Все, что происходит далее с князем Андреем, так или иначе связано с пережитым им. Наташа Ростова привлекает Болконского именно тем, чего была лишена Лиза: искренностью, поэтичностью, свежестью и живостью чувств. А разрыв с Наташей, совпадая с грозными событиями 1812 года, предельно обостряет его одиночество, разочарование в возможности личного счастья. Начинается поиск иных ценностей, иных деяний. Князь Андрей едет на фронт и здесь осознает себя частью большого, а не узкоинтимного мира. Так формируется новое отношение к войне: восхищение сплоченностью, нравственной силой солдат, стремление слиться с ними. Возникшее тяготение к народной жизни ощущается. в сокровенных переживаниях князя Андрея. Читатель понимает это и потому верит произошедшему.
В автобиографической трилогии Толстой отметил очень важный для себя момент человеческого познания: «Мысль переходит в убеждение только одним известным путем, часто совершенно неожиданным и особенным от путей, которые, чтобы приобрести то же убеждение, проходят другие». Для князя Андрея понимание какого-то явления тоже еще не обретение позиции. Она проясняется в его сложных духовных переживаниях.
Открытие в кровавых событиях войны высшего народного разума, деяния потрясло Болконского. Личные утраты и боли сместились в глубины подсознания, забылись. Но им предстояло опять глубоко взволновать князя Андрея, вступить в столкновение с новыми его впечатлениями. И только тогда толстовский герой приходит к ответу на свои нравственные запросы.
В «Войне и мире» на протяжении всего повествования воплощены сходные, хотя каждый раз особенные, психологические ситуации. Они свидетельствуют об изменениях, происшедших в душе героев. Познакомившись с Наташей, князь постоянно вспоминает ее лицо, сияющие глаза; позже его угнетает мысль о разрушителе их счастья — Анатоле Курагине. Вскоре после разрыва с Наташей князь беседует с сестрой: «Но мужчина не должен и не может забывать, прощать», — сказал он, хотя он до этой минуты не думал о Курагине, вся невымещенная злоба вдруг поднялась в его сердце». Не думал в данную минуту, но долго носил в себе тягостный груз «невымещенной злобы». Таково соотношение между временным и устойчивым содержанием мыслей. Образ Наташи, наоборот, сначала вызывает у него привычное теплое волнение; потом прилив раздражения.

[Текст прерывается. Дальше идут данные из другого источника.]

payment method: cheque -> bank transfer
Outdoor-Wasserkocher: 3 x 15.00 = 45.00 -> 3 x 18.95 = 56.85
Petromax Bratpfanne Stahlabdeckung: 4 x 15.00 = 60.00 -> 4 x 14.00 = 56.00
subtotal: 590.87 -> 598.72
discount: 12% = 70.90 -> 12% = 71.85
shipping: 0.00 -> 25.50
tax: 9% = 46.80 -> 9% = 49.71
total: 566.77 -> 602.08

Смертельно раненный Болконский встречается и с Наташей, и с Курагиным. Но какая мгновенная перемена! Собственные мучения, окружающие стоны, кровь только вначале гасят разум. Едва боль отступает, в пробужденном сознании князя Андрея возникает светлая картина детства, некогда пережитых радостей, а среди них главное — встреча с Наташей. Память доносит ее юный облик, восхитивший его при первом знакомстве — на бале. Сама жизнь, ее нетленные ценности противостоят страданиям, смерти. Поэтому у Болконского «любовь и нежность к ней (Наташе. — М. Р.) еще живее и сильнее, чем когда-либо, проснулися в его душе». С освобождением от суетного, наносного князь Андрей и в Курагине (оказавшемся в той же операционной избе) видит прежде всего несчастное существо, бесславно умирающее после долгих лет лжи и обмана. «Князь Андрей вспомнил все, и восторженная жалость и любовь к этому человеку наполнили его счастливое сердце…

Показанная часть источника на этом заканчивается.